### What is being asked
When you reach the line with "(288, 387) none", start repeating the lines exactly and keep going to the end of the records, but drop every picture.

### Data for processing
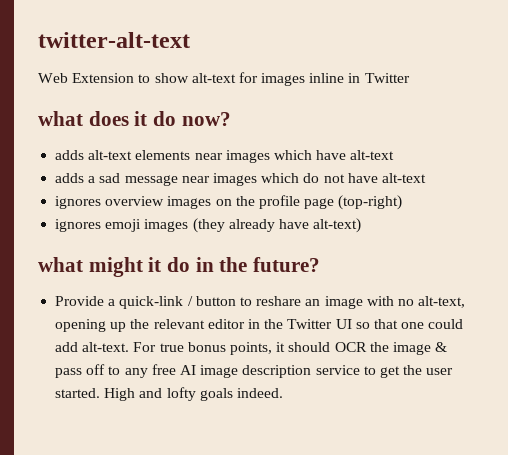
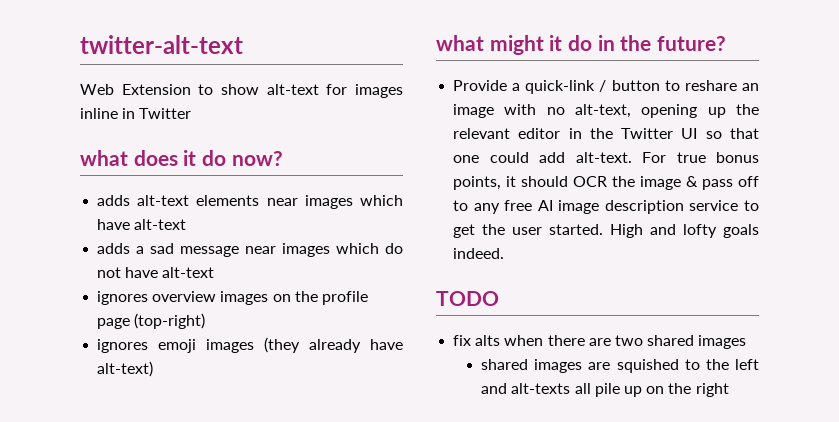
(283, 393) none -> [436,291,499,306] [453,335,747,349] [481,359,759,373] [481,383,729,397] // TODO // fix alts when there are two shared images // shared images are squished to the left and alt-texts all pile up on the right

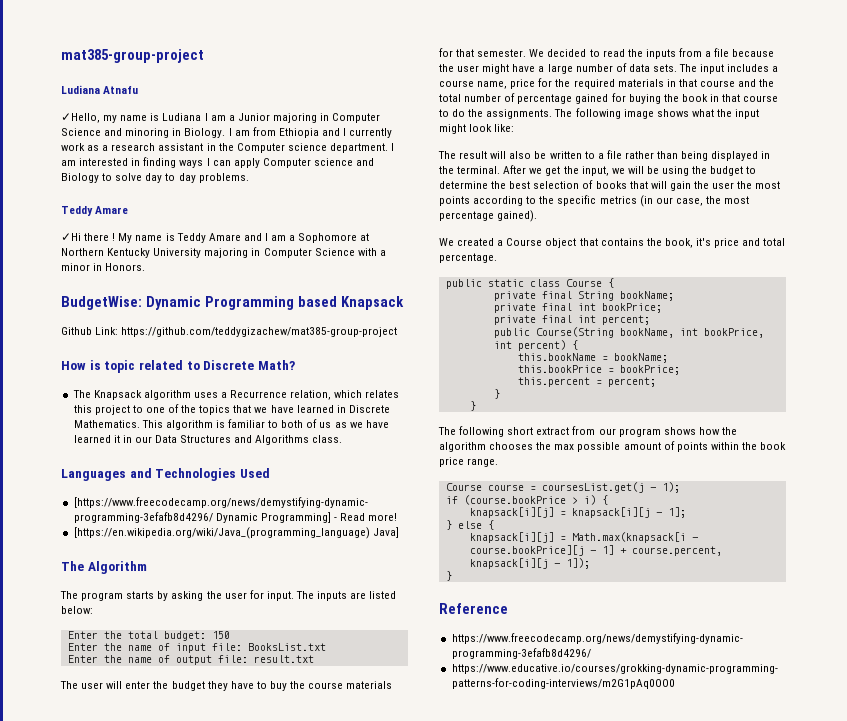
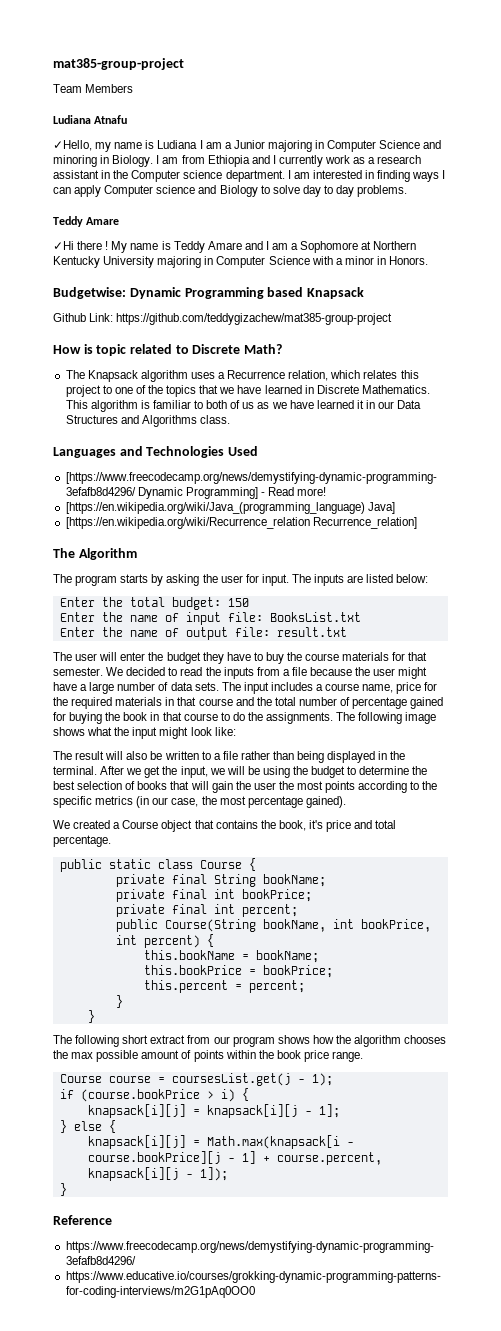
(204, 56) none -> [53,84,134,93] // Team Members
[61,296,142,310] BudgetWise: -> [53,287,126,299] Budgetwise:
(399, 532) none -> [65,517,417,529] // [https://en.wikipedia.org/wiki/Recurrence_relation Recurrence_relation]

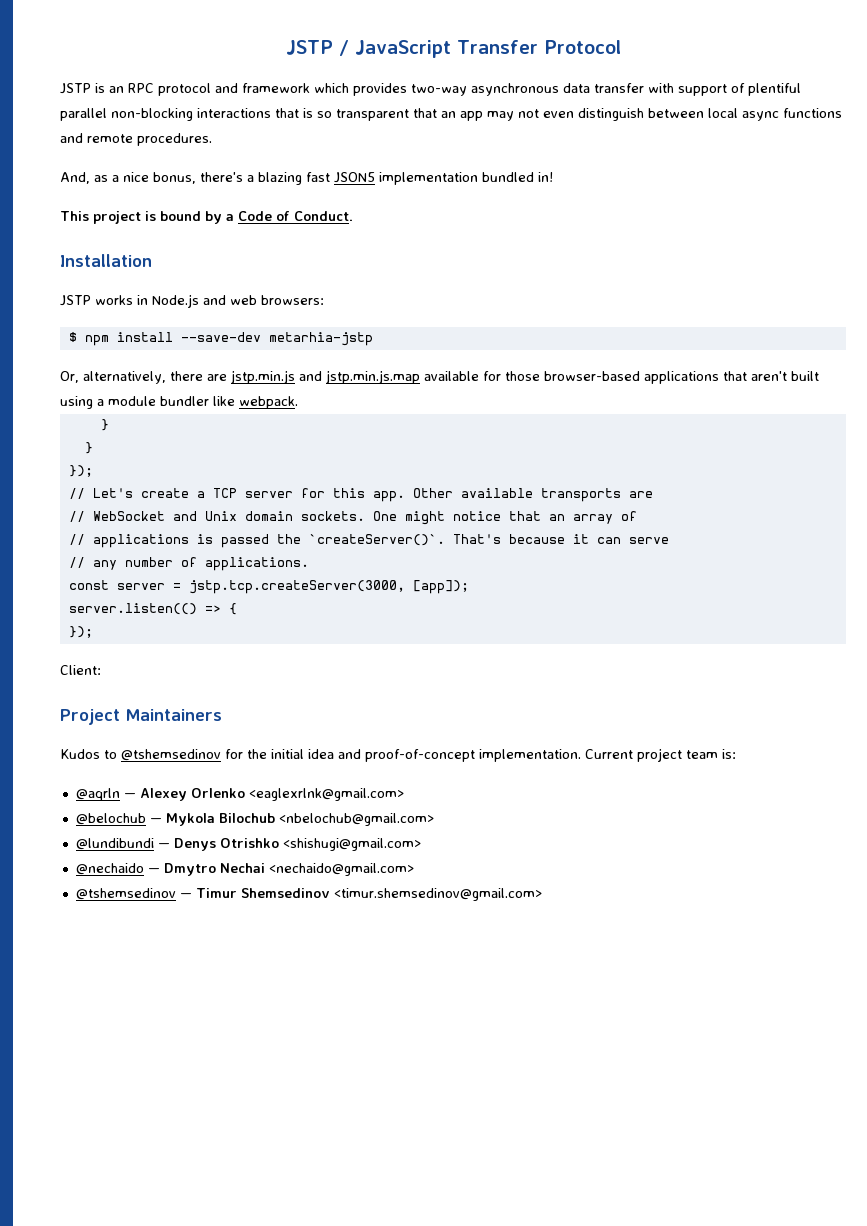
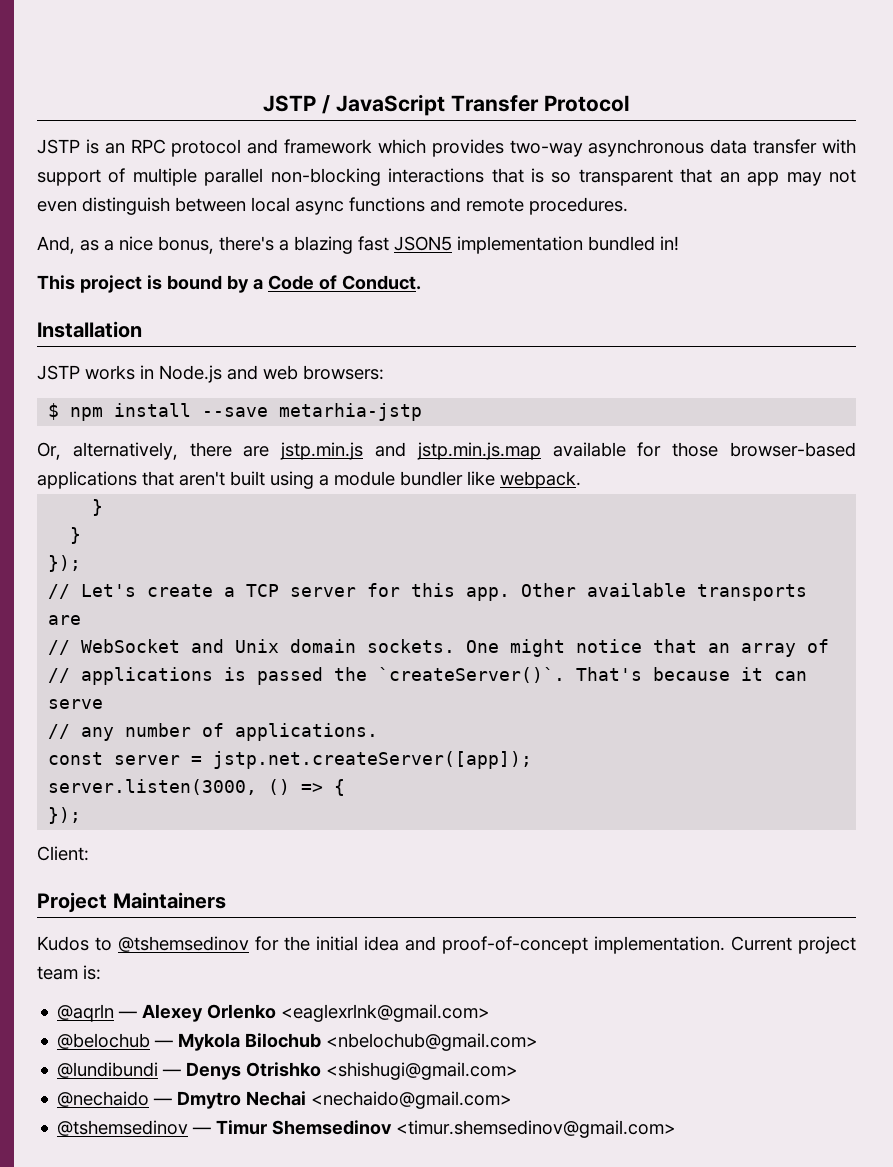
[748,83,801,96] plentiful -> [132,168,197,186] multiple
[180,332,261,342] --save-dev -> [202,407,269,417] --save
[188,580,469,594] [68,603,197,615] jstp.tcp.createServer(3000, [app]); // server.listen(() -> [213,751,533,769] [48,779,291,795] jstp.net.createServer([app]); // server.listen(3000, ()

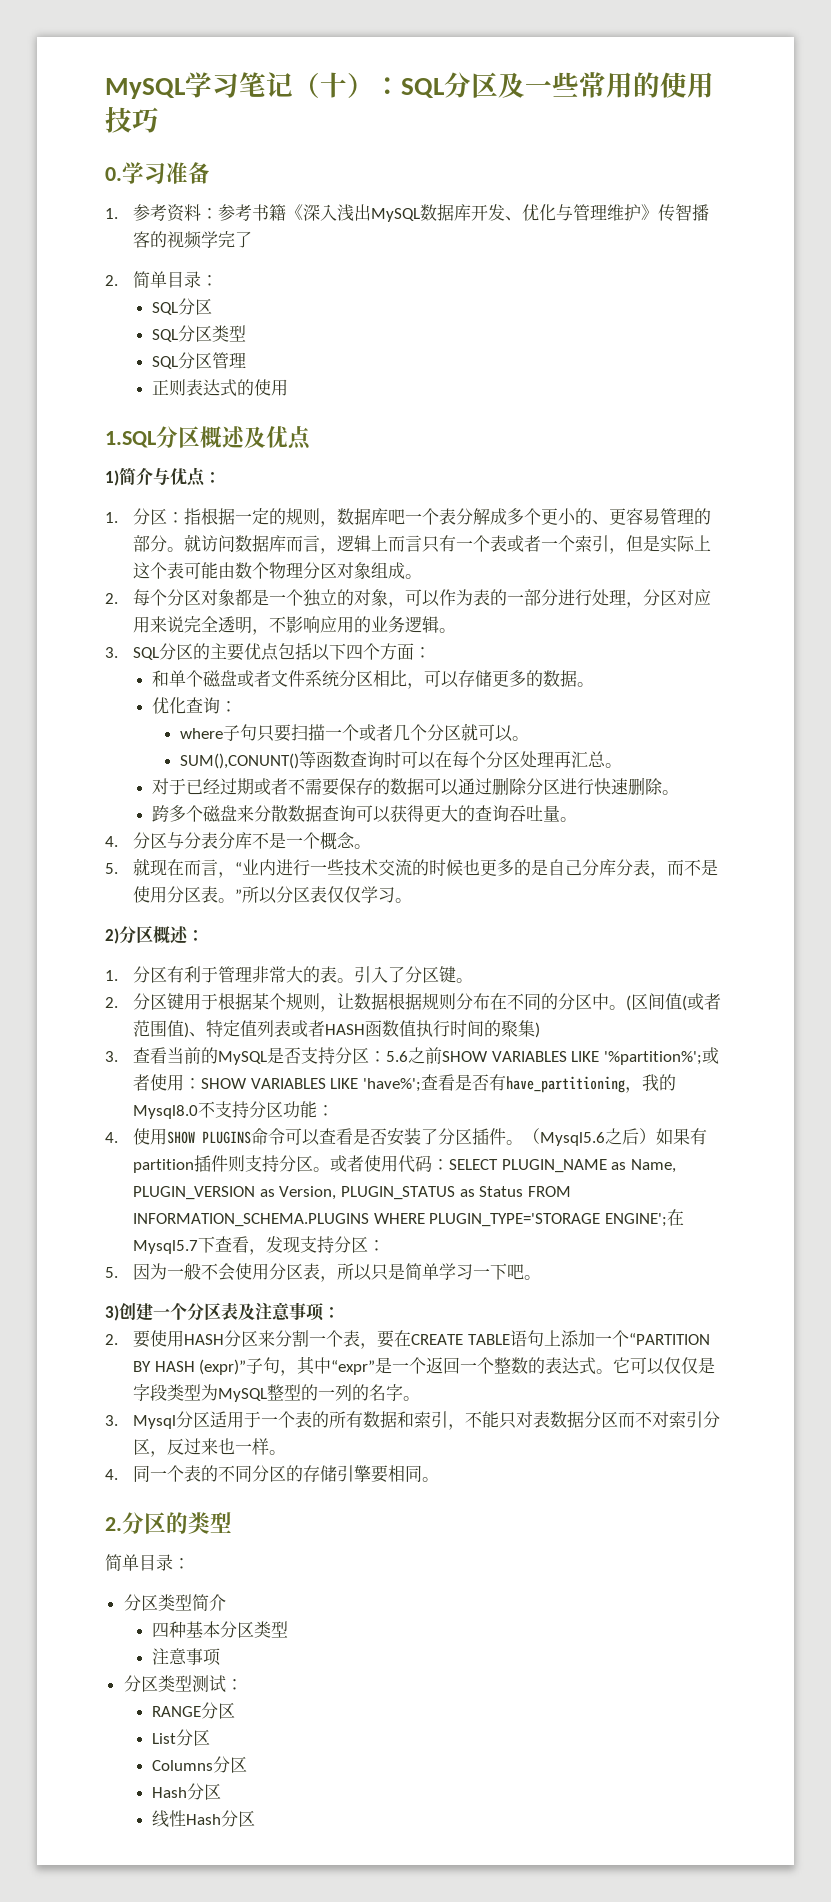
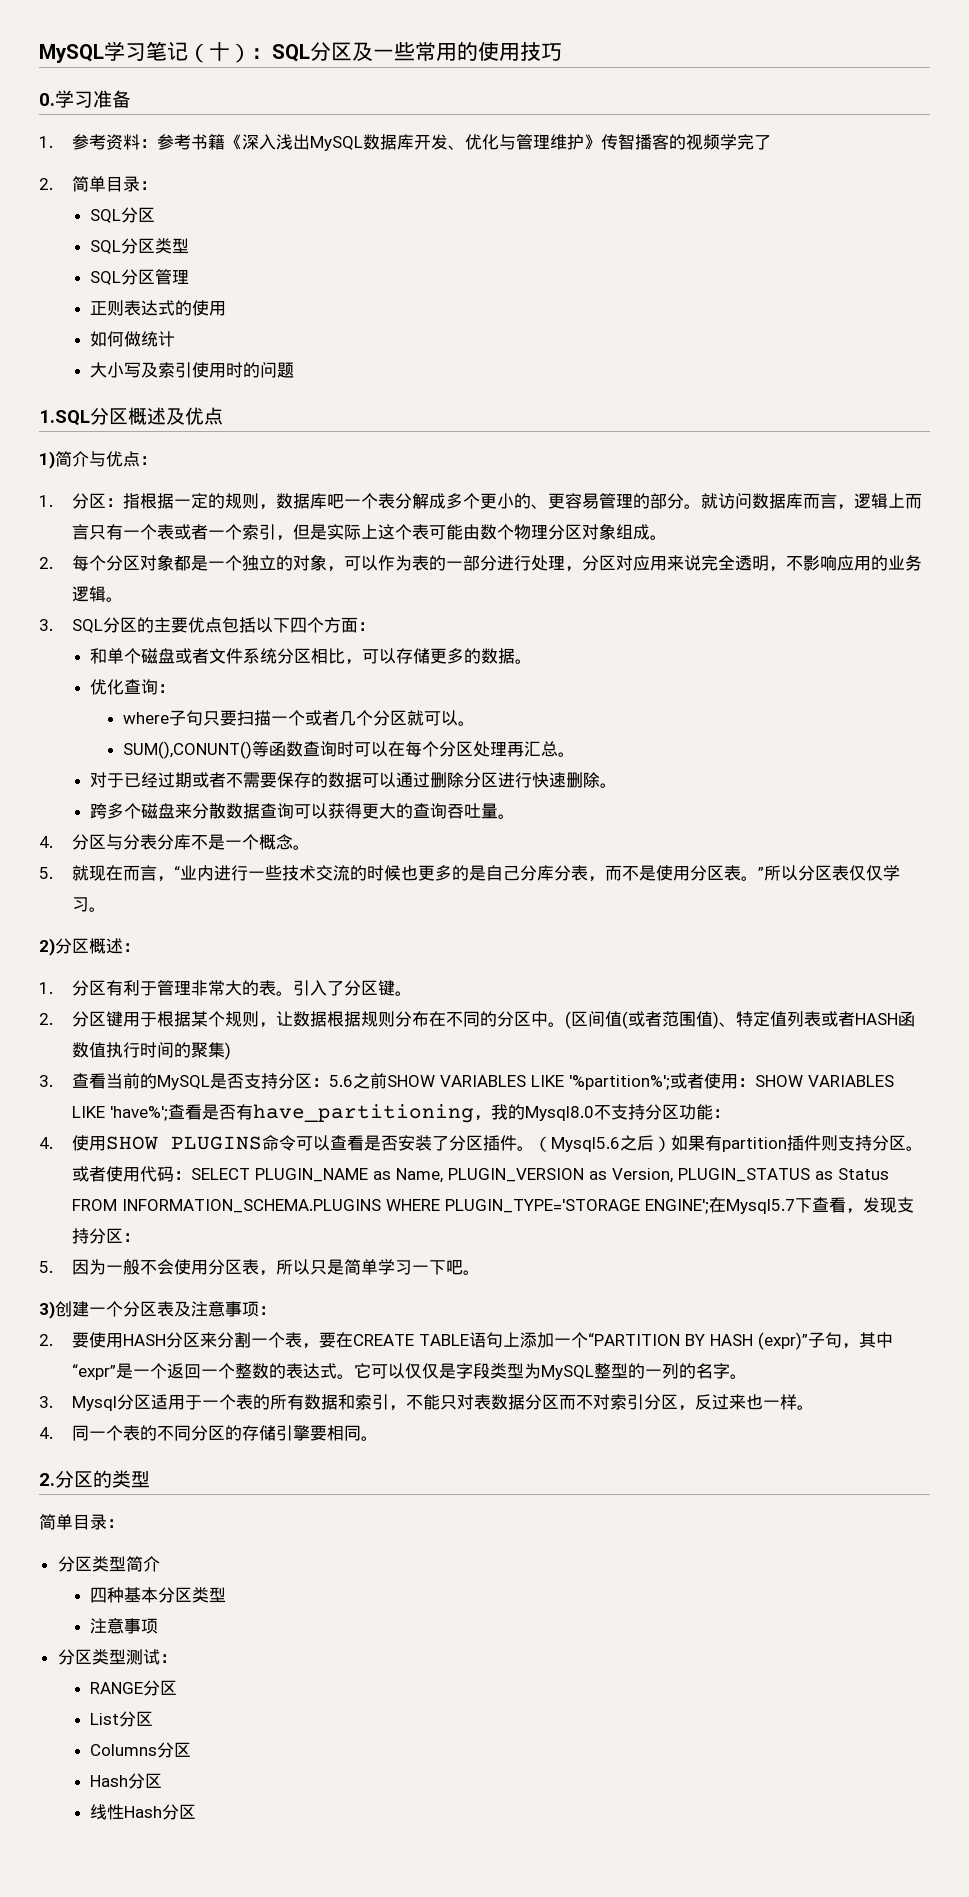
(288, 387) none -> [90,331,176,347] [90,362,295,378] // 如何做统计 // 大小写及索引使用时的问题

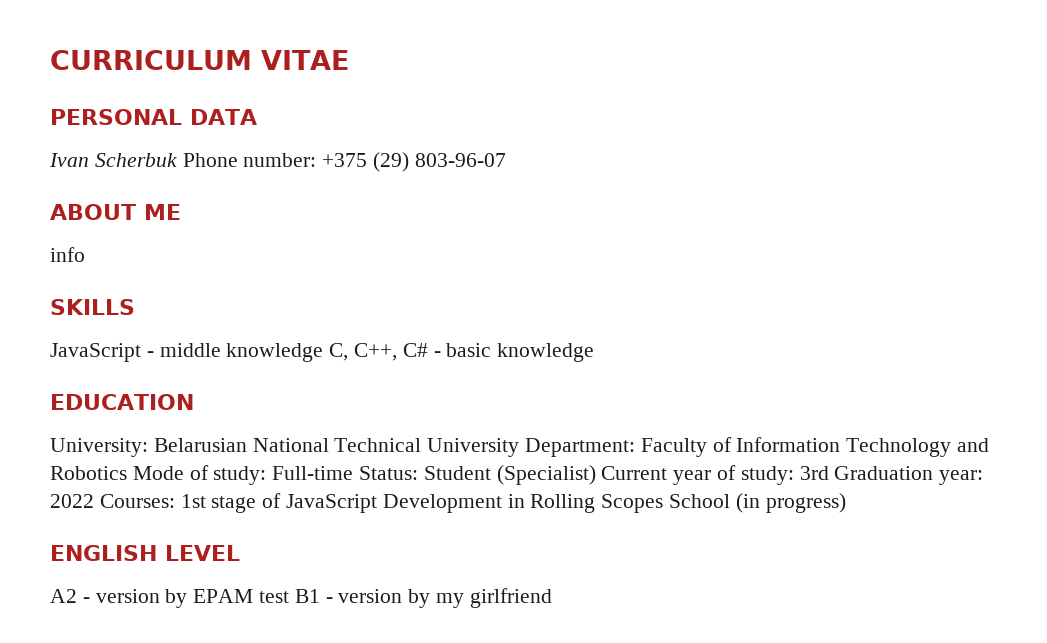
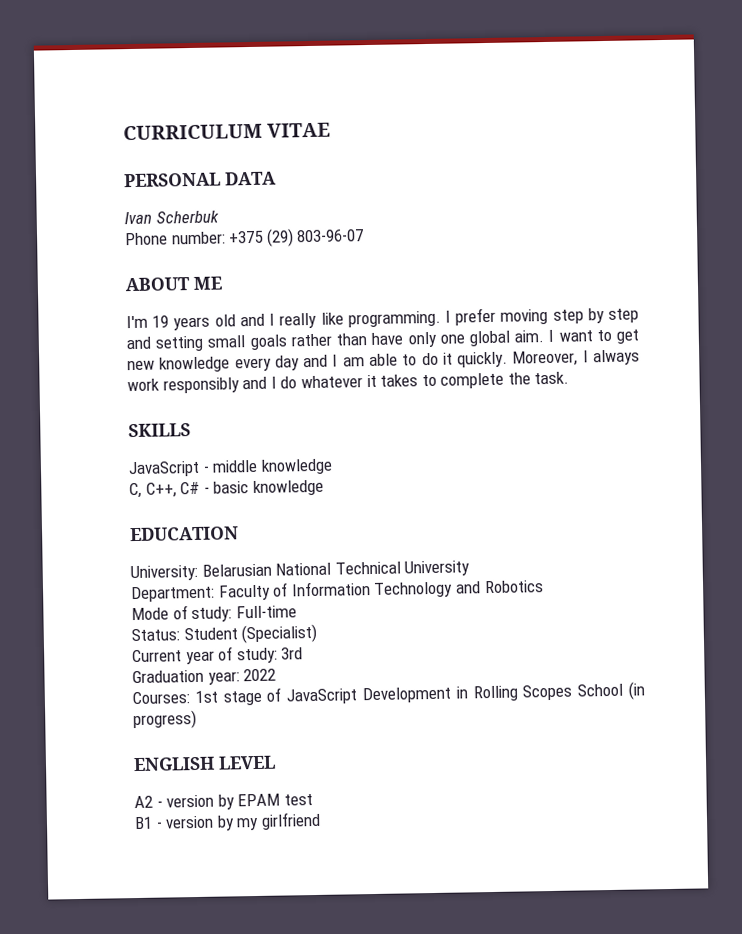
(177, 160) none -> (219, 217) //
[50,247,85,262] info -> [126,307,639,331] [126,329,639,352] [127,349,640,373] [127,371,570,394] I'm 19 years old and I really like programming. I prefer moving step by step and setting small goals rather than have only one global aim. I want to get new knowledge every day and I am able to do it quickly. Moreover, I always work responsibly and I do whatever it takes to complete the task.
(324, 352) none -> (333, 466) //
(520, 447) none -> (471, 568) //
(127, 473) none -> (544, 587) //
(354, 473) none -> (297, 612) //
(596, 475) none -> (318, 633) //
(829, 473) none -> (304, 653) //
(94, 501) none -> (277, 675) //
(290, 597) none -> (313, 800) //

### Solution for this task
(288, 387) none -> [90,331,176,347] [90,362,295,378] // 如何做统计 // 大小写及索引使用时的问题

(177, 160) none -> (219, 217) //
[50,247,85,262] info -> [126,307,639,331] [126,329,639,352] [127,349,640,373] [127,371,570,394] I'm 19 years old and I really like programming. I prefer moving step by step and setting small goals rather than have only one global aim. I want to get new knowledge every day and I am able to do it quickly. Moreover, I always work responsibly and I do whatever it takes to complete the task.
(324, 352) none -> (333, 466) //
(520, 447) none -> (471, 568) //
(127, 473) none -> (544, 587) //
(354, 473) none -> (297, 612) //
(596, 475) none -> (318, 633) //
(829, 473) none -> (304, 653) //
(94, 501) none -> (277, 675) //
(290, 597) none -> (313, 800) //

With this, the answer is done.